Your answer is a number only: how many lines in the data below contain "steps"?

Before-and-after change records
■ ■ ■ ■

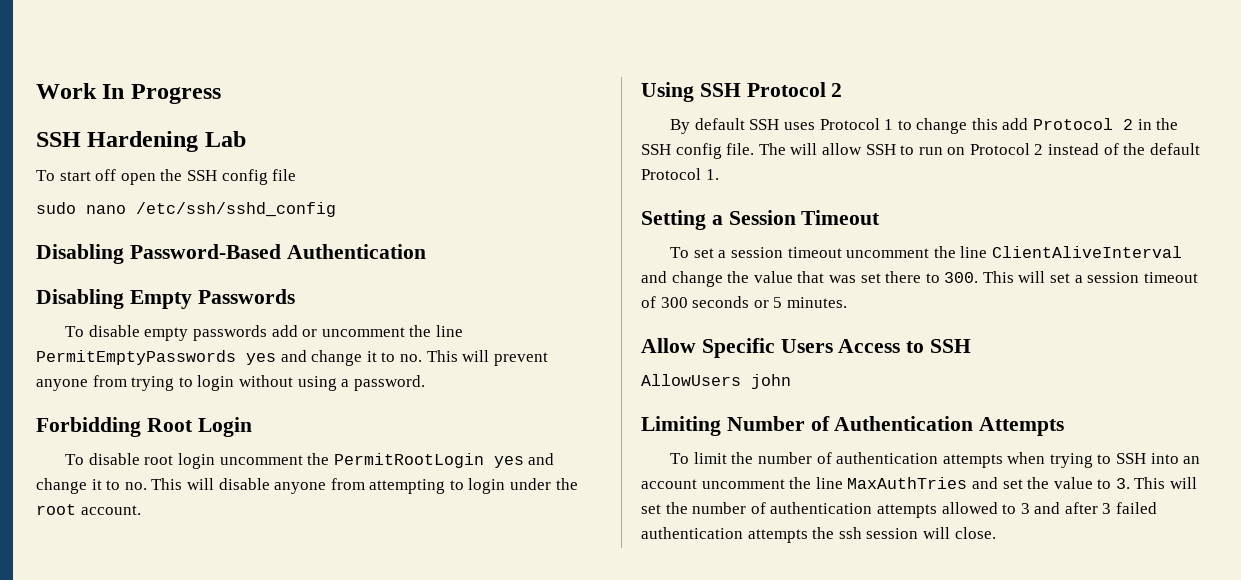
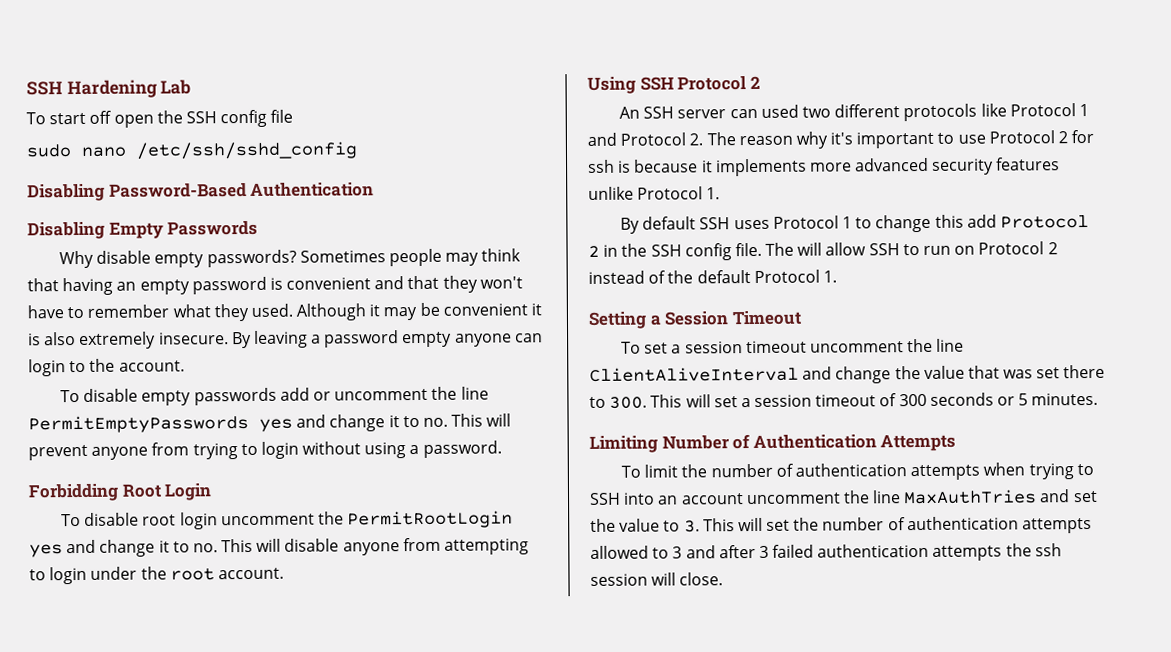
[36,83,221,104] Work In Progress // -> (26, 88) none
(295, 296) none -> [59,248,522,269] [27,275,523,296] [27,302,543,322] [28,330,543,350] [28,358,185,377] // Why disable empty passwords? Sometimes people may think that having an empty password is convenient and that they won't have to remember what they used. Although it may be convenient it is also extremely insecure. By leaving a password empty anyone can login to the account.
(843, 90) none -> [619,103,1089,122] [587,129,1095,149] [588,157,1061,177] [588,186,721,200] // An SSH server can used two different protocols like Protocol 1 and Protocol 2. The reason why it's important to use Protocol 2 for ssh is because it implements more advanced security features unlike Protocol 1.
[641,338,972,358] [641,374,791,389] // Allow Specific Users Access to SSH // AllowUsers john -> (1099, 399) none

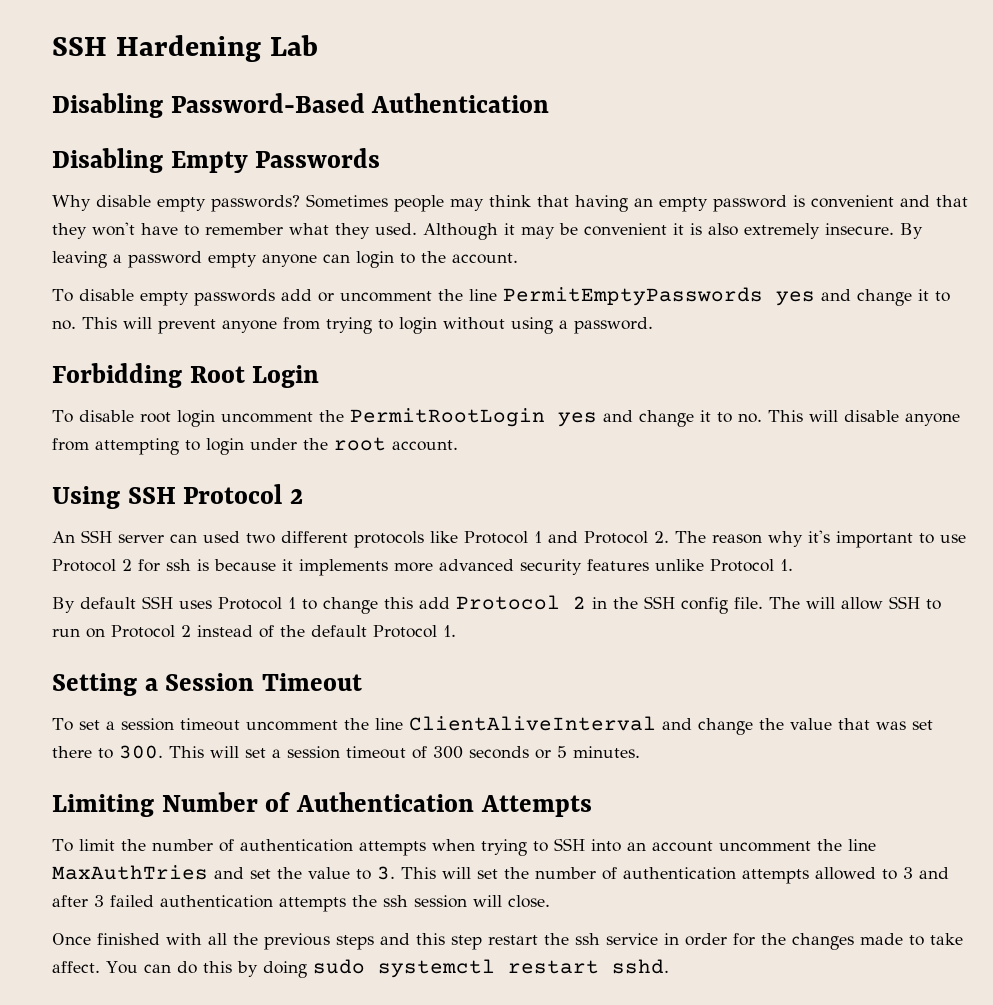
[26,109,294,128] [26,141,358,160] // To start off open the SSH config file // sudo nano /etc/ssh/sshd_config -> (318, 45) none
(724, 579) none -> [52,933,963,950] [52,959,669,978] // Once finished with all the previous steps and this step restart the ssh service in order for the changes made to take affect. You can do this by doing sudo systemctl restart sshd.

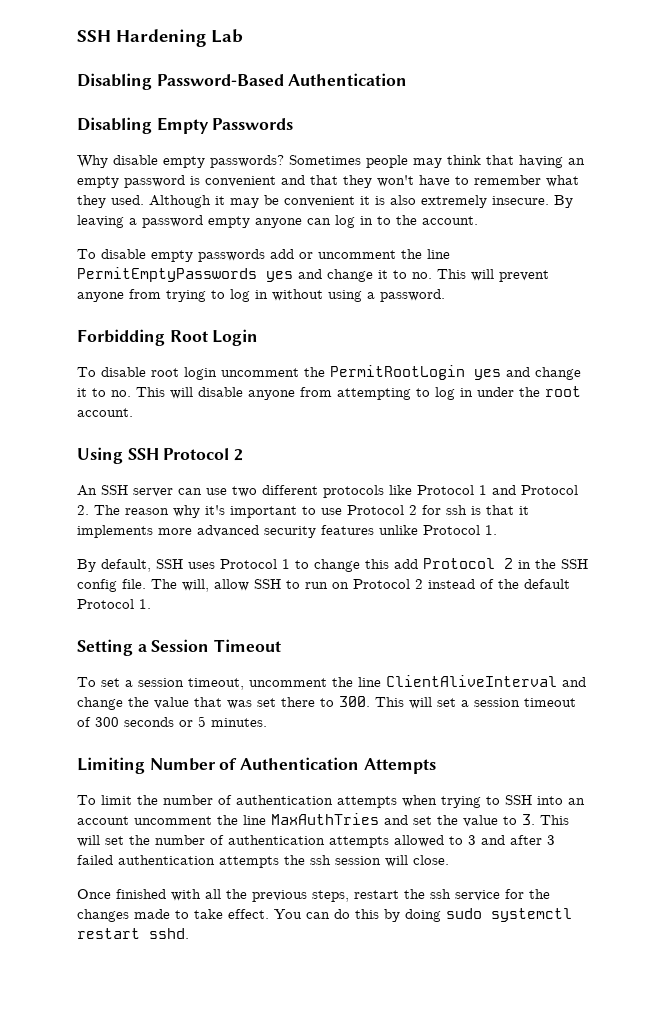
[356,251,394,268] login -> [335,215,373,228] log in
[399,317,437,334] login -> [230,289,268,302] log in
[206,438,244,455] login -> [435,387,473,400] log in
[203,531,240,543] used -> [206,488,227,495] use
[214,559,276,571] because -> [486,505,514,515] that
[80,597,136,609] default -> [101,559,151,572] default,
[806,597,835,609] will -> [182,579,209,592] will,
[179,718,240,731] timeout -> [188,678,244,690] timeout,
[336,933,482,950] steps and this step -> [312,890,349,902] steps,
[664,933,727,946] in order -> (500, 895) none
[52,961,100,973] affect. -> [228,909,269,919] effect.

■ ■ ■ ■

§ **Expected answer**: 2